Only a number is expected in reply: the number of lines below that include the word "ventry".

◆ Data in this exercise
★ ★ ★ ★

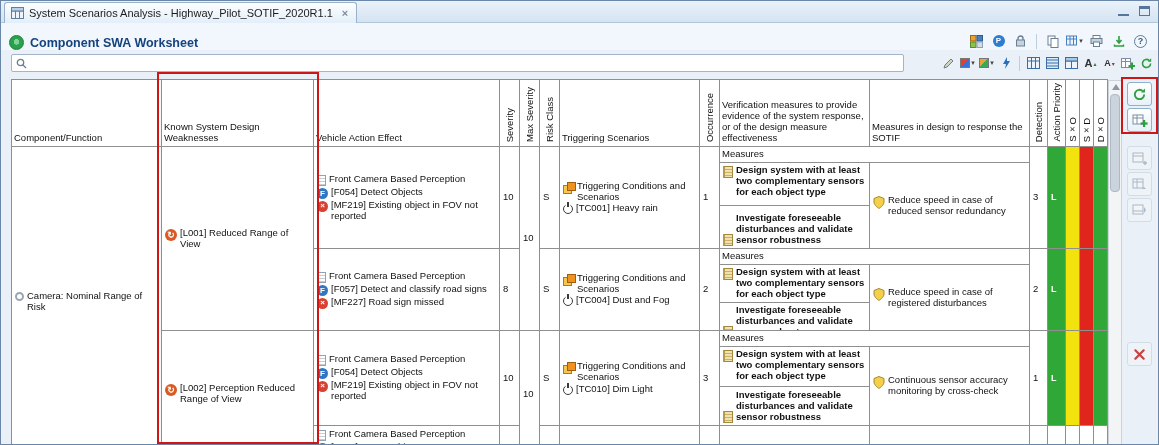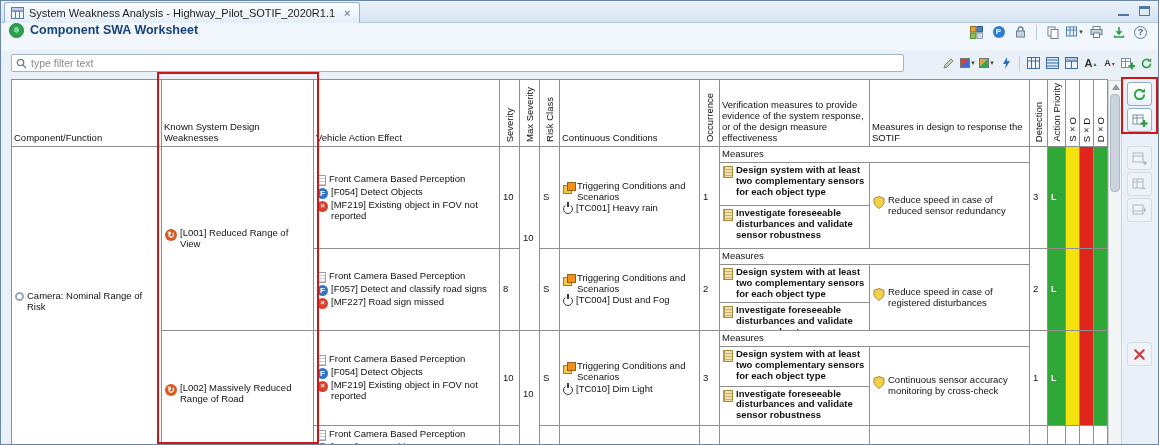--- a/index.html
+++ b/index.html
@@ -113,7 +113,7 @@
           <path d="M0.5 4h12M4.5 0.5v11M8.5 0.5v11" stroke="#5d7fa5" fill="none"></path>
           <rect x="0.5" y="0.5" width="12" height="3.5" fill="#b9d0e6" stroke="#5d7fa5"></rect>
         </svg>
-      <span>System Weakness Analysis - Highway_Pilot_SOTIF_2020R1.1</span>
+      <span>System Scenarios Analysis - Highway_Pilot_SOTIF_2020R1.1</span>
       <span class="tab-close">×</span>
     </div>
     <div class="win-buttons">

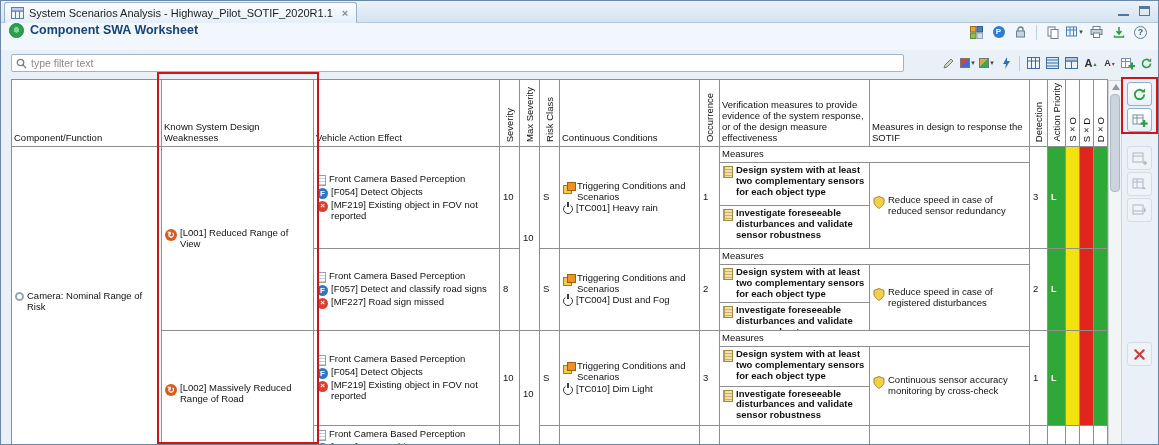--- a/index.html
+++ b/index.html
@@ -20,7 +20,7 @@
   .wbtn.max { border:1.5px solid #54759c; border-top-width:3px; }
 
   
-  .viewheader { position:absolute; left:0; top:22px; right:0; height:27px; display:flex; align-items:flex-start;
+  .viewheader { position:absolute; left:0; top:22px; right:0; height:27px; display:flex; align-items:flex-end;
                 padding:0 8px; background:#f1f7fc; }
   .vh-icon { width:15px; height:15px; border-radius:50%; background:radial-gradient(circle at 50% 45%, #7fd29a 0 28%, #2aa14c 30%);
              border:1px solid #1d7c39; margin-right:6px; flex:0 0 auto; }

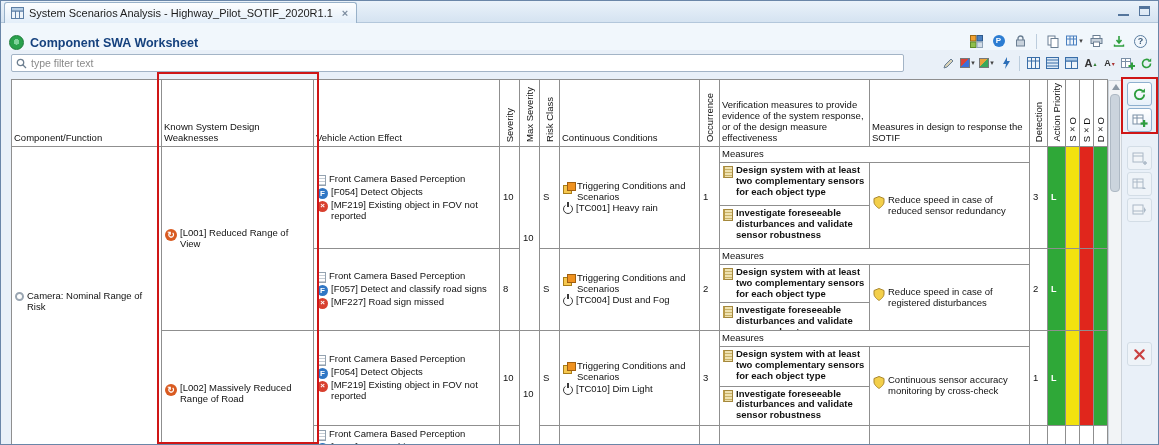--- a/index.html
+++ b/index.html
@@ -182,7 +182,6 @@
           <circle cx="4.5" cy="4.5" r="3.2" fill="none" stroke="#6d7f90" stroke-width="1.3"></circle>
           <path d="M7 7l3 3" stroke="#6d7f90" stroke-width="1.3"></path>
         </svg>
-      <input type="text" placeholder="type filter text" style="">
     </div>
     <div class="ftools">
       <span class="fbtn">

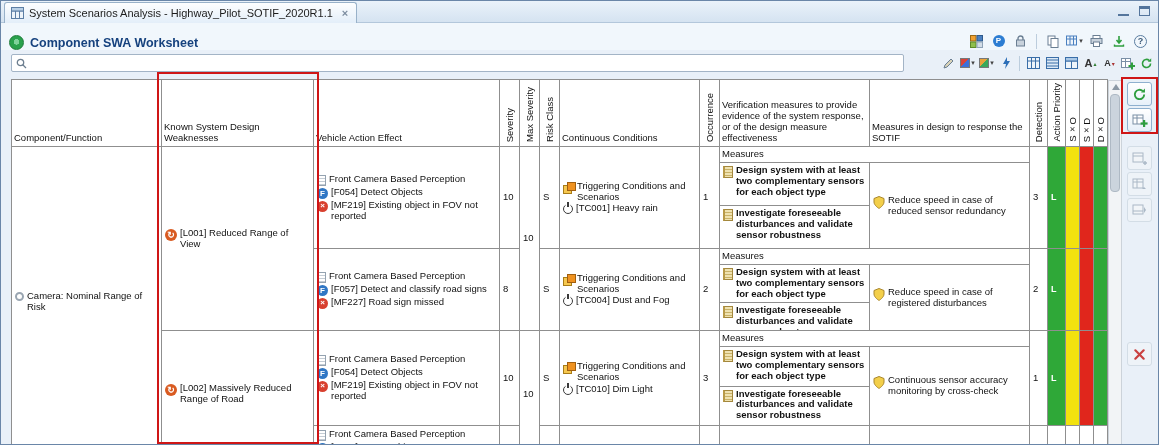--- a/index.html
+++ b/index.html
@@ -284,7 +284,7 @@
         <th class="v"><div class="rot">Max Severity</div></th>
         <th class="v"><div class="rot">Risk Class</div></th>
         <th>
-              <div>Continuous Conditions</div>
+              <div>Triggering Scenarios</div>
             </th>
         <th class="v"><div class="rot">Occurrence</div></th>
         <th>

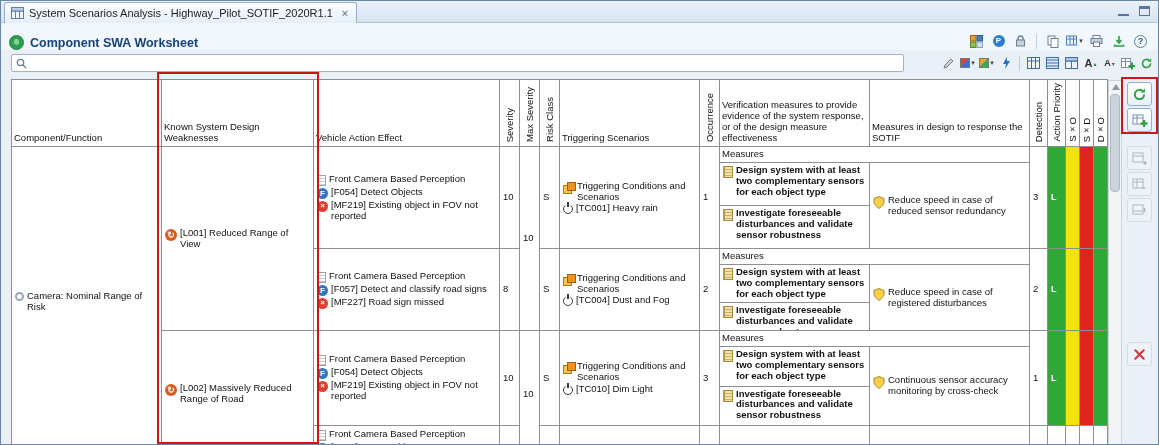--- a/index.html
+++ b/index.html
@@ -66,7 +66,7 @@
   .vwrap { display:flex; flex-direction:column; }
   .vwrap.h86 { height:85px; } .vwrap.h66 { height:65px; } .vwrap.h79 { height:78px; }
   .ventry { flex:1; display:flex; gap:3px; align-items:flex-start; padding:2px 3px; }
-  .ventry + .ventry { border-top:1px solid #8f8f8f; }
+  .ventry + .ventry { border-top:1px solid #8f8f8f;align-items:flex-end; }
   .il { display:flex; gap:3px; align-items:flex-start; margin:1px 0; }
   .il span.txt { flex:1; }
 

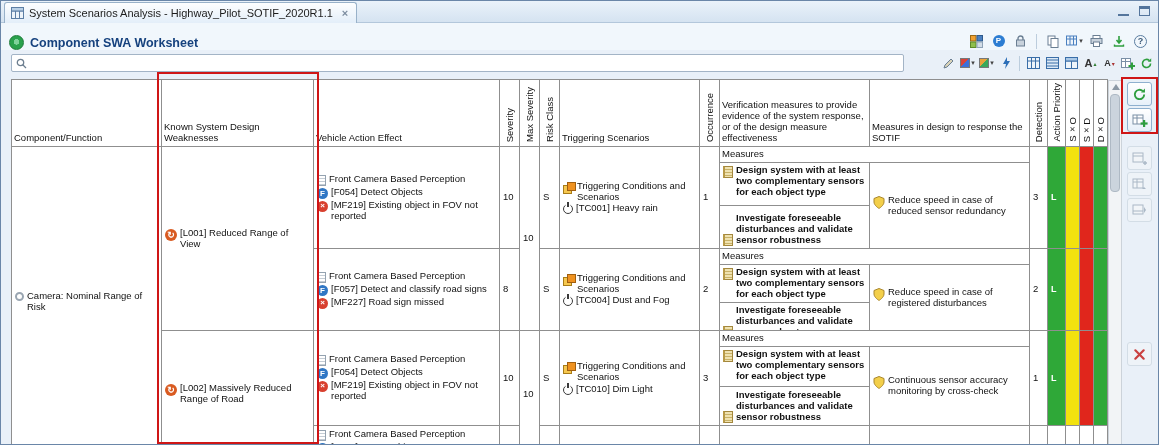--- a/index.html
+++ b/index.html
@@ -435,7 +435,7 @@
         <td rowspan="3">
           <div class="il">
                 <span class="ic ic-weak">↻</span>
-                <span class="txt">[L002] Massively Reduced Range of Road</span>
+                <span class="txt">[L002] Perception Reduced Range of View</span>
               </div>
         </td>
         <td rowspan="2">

★ ★ ★ ★

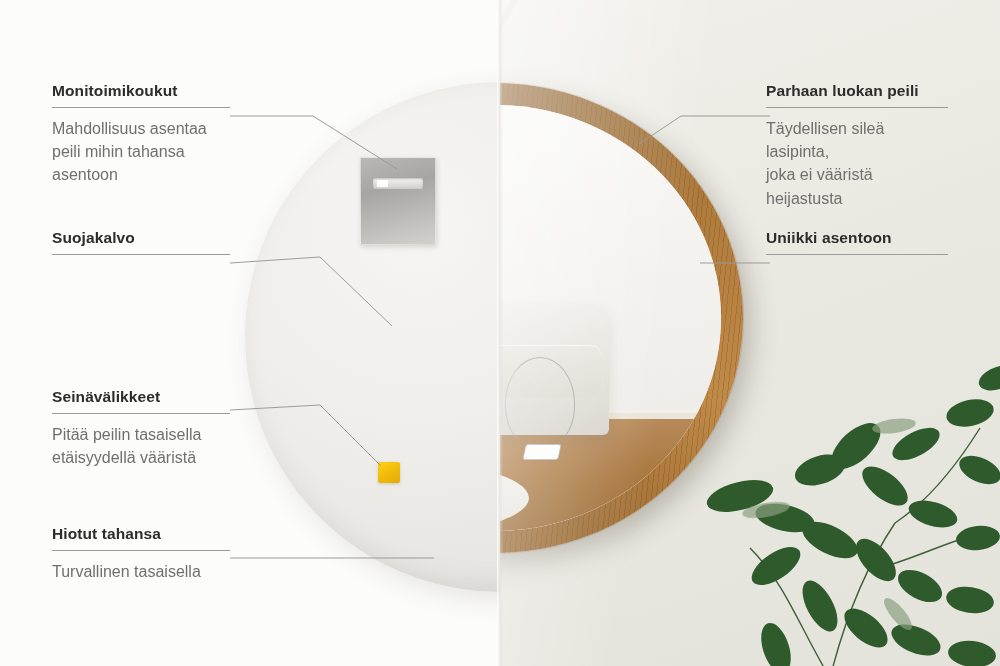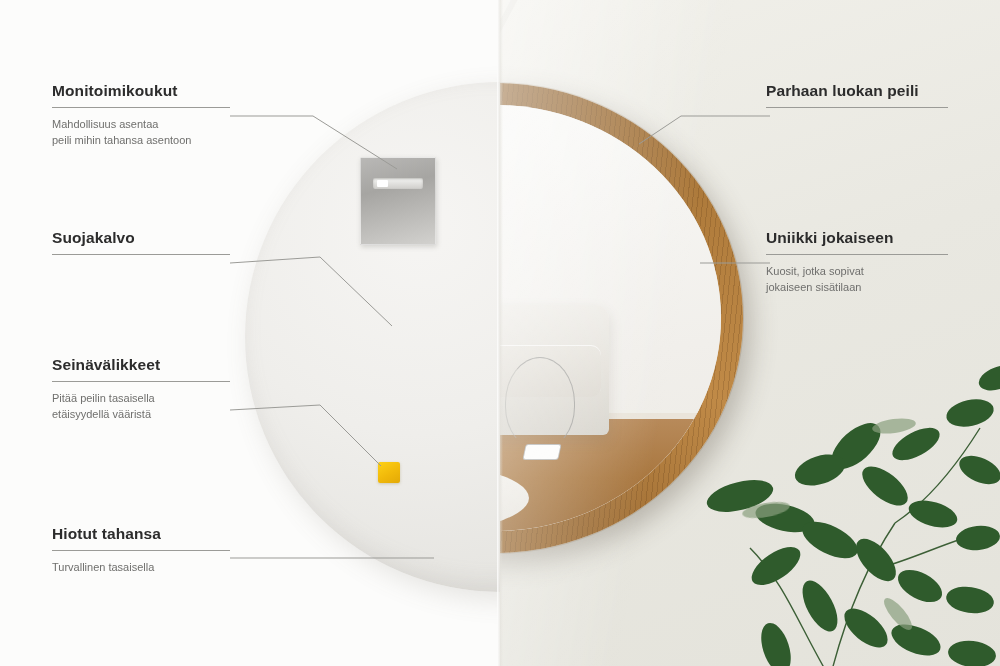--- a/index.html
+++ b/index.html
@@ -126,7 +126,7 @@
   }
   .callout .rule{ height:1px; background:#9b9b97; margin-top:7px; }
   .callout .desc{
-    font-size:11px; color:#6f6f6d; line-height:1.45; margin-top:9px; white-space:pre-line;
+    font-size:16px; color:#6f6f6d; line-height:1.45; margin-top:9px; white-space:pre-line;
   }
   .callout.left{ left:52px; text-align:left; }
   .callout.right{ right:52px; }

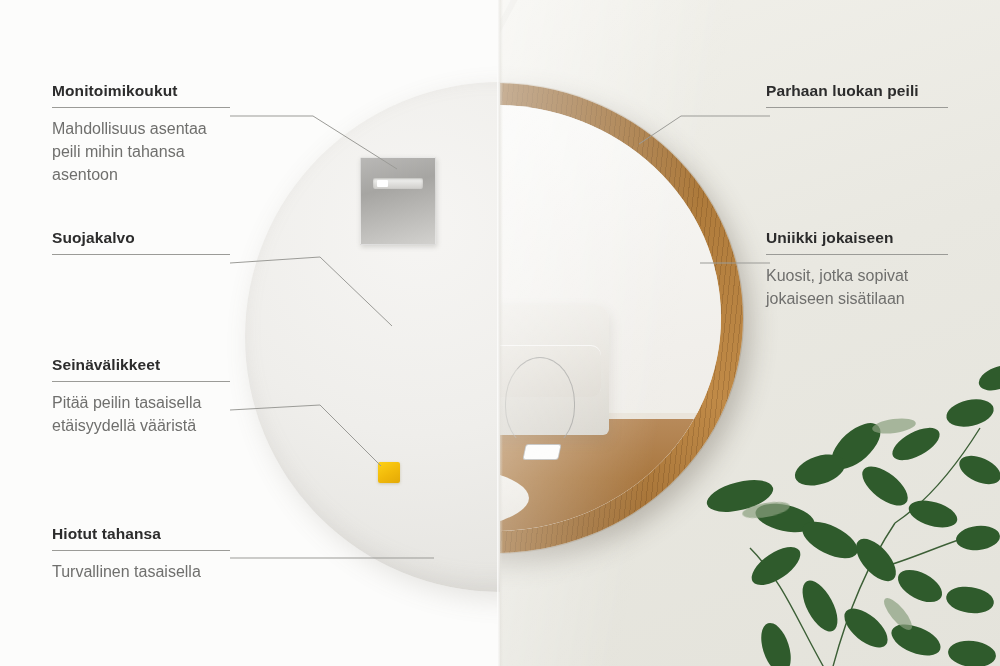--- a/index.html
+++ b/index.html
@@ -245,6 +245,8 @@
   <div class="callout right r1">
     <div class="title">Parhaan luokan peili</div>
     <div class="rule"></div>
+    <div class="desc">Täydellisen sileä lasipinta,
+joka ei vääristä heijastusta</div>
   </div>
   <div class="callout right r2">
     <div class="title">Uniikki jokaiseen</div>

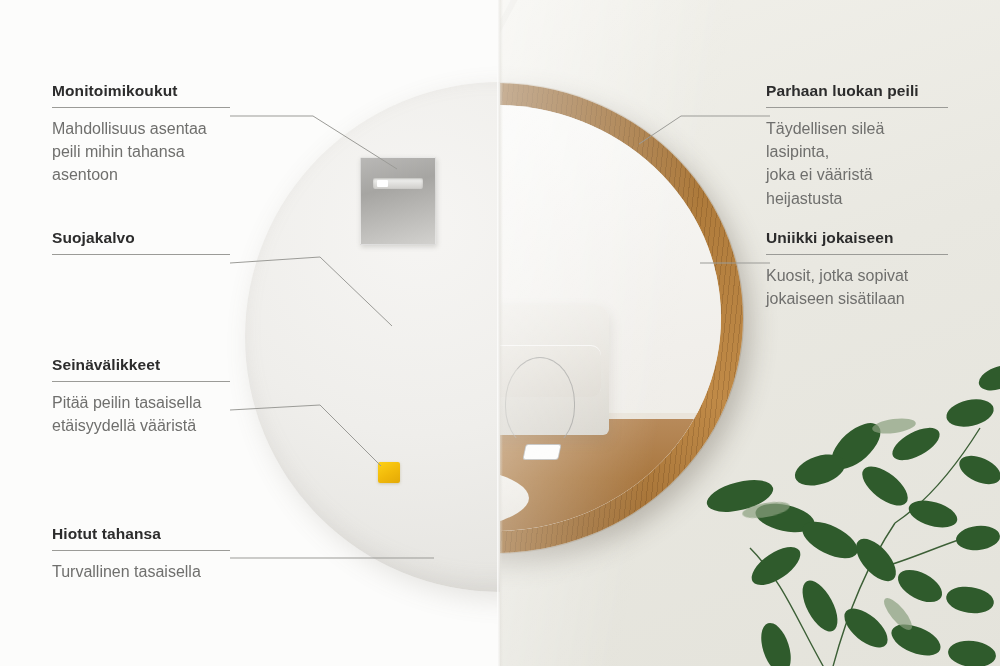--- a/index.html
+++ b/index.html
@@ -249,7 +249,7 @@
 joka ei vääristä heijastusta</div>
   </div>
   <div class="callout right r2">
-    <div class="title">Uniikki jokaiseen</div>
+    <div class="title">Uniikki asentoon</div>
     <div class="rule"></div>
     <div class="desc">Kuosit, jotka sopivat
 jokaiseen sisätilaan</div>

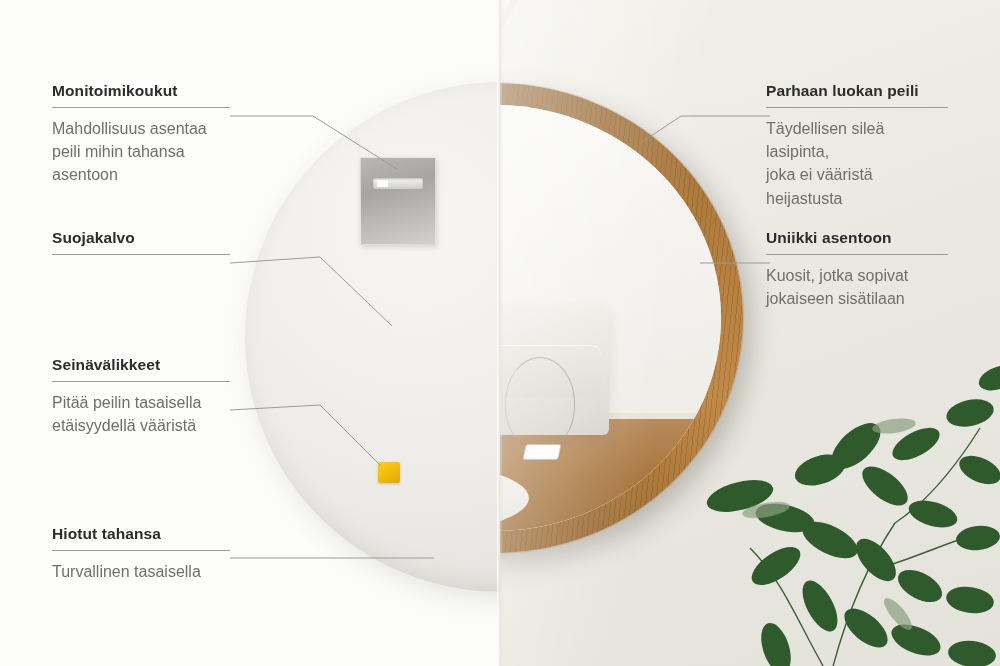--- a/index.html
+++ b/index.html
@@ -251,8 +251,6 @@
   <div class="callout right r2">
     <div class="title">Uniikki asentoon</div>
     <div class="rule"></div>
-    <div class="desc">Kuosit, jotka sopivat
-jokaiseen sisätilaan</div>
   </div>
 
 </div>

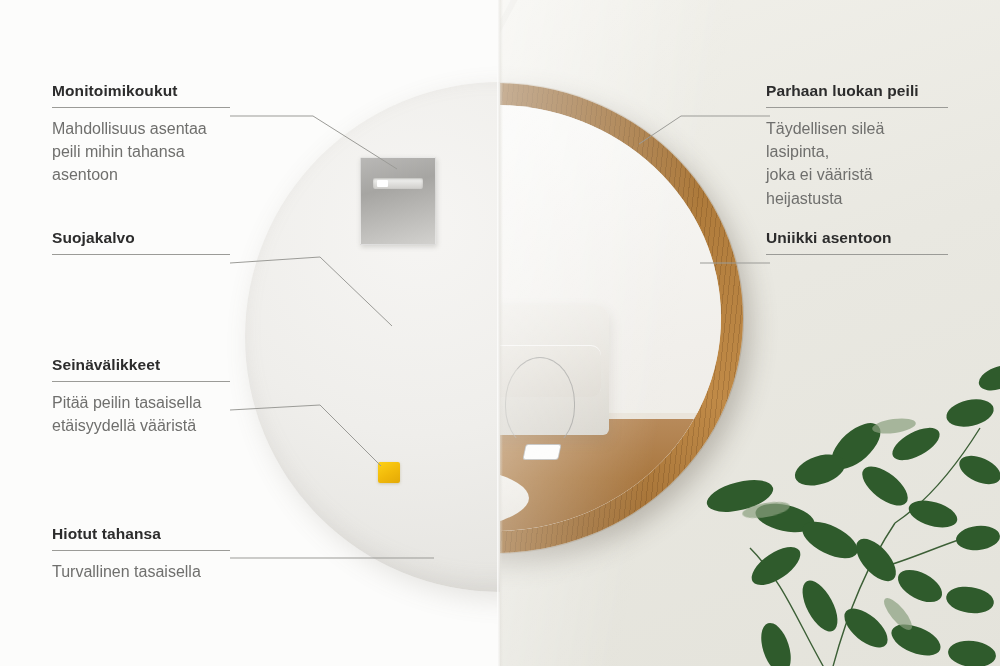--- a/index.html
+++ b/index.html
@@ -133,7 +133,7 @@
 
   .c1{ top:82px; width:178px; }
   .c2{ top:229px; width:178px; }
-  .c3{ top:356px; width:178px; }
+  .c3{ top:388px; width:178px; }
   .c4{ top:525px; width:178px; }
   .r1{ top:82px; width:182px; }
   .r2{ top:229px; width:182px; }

★ ★ ★ ★

◆ Response
3